======== Records for this task ========

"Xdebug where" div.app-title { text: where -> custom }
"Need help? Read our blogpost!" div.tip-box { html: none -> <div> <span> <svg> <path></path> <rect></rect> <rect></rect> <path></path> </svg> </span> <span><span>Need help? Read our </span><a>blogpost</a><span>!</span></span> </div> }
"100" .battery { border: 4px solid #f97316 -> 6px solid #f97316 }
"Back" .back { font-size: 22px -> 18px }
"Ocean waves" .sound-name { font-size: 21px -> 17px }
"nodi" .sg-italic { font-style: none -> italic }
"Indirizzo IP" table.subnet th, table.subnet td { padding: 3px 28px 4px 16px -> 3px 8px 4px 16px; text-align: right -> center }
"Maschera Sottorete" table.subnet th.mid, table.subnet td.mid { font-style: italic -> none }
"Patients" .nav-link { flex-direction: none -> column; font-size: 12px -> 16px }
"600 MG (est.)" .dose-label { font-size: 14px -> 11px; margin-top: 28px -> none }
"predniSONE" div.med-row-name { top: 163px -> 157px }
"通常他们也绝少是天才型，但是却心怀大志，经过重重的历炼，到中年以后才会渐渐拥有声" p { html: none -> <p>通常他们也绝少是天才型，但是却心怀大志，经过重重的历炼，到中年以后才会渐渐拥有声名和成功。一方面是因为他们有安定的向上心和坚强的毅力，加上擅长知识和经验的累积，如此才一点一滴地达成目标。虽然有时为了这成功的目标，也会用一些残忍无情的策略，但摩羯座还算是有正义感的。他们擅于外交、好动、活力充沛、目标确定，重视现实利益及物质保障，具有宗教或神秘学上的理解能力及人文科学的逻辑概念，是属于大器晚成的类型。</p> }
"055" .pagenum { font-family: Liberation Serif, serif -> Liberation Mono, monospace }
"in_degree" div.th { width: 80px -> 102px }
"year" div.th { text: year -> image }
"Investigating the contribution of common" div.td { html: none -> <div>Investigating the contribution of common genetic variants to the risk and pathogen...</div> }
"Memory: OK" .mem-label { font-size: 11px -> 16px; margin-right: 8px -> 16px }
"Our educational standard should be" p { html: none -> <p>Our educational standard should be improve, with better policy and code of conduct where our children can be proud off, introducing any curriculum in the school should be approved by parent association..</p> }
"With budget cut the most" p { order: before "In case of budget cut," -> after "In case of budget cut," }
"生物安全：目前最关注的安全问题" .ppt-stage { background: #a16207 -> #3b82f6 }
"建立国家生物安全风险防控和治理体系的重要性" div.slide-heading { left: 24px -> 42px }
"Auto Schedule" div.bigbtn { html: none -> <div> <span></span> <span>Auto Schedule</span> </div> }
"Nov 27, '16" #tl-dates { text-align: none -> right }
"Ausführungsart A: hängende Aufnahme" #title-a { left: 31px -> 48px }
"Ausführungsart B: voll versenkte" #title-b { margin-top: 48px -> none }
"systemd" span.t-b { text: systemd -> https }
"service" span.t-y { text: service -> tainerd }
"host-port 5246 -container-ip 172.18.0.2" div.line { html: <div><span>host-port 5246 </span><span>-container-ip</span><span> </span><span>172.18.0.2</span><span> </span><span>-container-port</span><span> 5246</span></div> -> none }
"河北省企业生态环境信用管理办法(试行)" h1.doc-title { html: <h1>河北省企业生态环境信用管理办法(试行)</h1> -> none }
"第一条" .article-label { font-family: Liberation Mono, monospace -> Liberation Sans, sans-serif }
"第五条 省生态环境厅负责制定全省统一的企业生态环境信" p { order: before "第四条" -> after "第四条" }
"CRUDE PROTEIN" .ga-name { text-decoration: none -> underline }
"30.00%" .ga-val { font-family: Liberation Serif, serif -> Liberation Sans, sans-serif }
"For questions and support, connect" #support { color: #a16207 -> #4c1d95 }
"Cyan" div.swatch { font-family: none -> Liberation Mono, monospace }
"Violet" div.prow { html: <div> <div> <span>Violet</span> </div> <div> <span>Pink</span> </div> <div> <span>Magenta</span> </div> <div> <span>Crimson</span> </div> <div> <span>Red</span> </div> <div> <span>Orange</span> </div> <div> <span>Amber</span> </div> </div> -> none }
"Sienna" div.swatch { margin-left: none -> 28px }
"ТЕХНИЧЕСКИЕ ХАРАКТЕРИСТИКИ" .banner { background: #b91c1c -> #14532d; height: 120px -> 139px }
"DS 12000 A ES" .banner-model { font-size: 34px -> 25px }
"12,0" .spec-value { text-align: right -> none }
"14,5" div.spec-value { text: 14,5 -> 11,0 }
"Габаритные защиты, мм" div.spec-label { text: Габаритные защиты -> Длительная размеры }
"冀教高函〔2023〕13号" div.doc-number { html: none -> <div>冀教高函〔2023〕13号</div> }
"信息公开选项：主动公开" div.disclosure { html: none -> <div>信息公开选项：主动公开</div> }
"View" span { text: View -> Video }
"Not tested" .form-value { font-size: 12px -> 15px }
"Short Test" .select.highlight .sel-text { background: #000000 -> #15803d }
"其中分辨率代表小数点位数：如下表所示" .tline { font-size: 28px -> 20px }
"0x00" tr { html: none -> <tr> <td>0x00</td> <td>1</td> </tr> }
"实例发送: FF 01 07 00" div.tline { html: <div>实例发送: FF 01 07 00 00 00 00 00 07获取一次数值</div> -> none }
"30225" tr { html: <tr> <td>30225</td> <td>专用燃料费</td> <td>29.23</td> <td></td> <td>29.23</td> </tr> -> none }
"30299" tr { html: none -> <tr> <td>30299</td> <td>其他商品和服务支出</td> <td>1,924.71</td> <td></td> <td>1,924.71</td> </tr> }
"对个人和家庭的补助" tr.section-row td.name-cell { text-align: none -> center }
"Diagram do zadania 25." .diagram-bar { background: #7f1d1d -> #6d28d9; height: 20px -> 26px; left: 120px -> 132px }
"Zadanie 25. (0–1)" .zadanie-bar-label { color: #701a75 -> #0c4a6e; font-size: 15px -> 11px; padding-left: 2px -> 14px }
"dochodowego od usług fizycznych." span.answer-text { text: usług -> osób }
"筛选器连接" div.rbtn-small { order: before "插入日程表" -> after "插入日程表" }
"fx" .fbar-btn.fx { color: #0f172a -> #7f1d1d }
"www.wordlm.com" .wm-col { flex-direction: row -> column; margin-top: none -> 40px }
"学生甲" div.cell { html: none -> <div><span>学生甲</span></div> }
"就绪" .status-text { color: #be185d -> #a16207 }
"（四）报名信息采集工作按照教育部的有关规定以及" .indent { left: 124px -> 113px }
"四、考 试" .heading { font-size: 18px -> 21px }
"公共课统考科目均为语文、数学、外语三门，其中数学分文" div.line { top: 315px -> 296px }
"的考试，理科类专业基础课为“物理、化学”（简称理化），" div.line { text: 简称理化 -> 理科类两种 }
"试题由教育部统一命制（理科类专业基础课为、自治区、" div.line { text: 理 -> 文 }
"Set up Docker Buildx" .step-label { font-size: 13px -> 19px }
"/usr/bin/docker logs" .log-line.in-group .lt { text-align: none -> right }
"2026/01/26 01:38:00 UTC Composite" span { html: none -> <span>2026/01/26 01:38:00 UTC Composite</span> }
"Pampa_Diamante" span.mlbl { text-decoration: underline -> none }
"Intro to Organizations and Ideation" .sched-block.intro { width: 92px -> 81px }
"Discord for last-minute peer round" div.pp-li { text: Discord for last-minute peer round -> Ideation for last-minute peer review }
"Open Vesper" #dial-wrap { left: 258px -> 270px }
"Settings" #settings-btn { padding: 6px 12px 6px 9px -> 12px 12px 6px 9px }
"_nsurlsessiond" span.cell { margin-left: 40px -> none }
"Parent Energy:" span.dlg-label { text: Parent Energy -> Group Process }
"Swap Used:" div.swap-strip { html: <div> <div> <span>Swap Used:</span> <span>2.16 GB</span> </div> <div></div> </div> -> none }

========

:: Your objective ::
Work out how many lines in the records above include the string "italic", and provide that figure with no other text.

:: Result below ::
2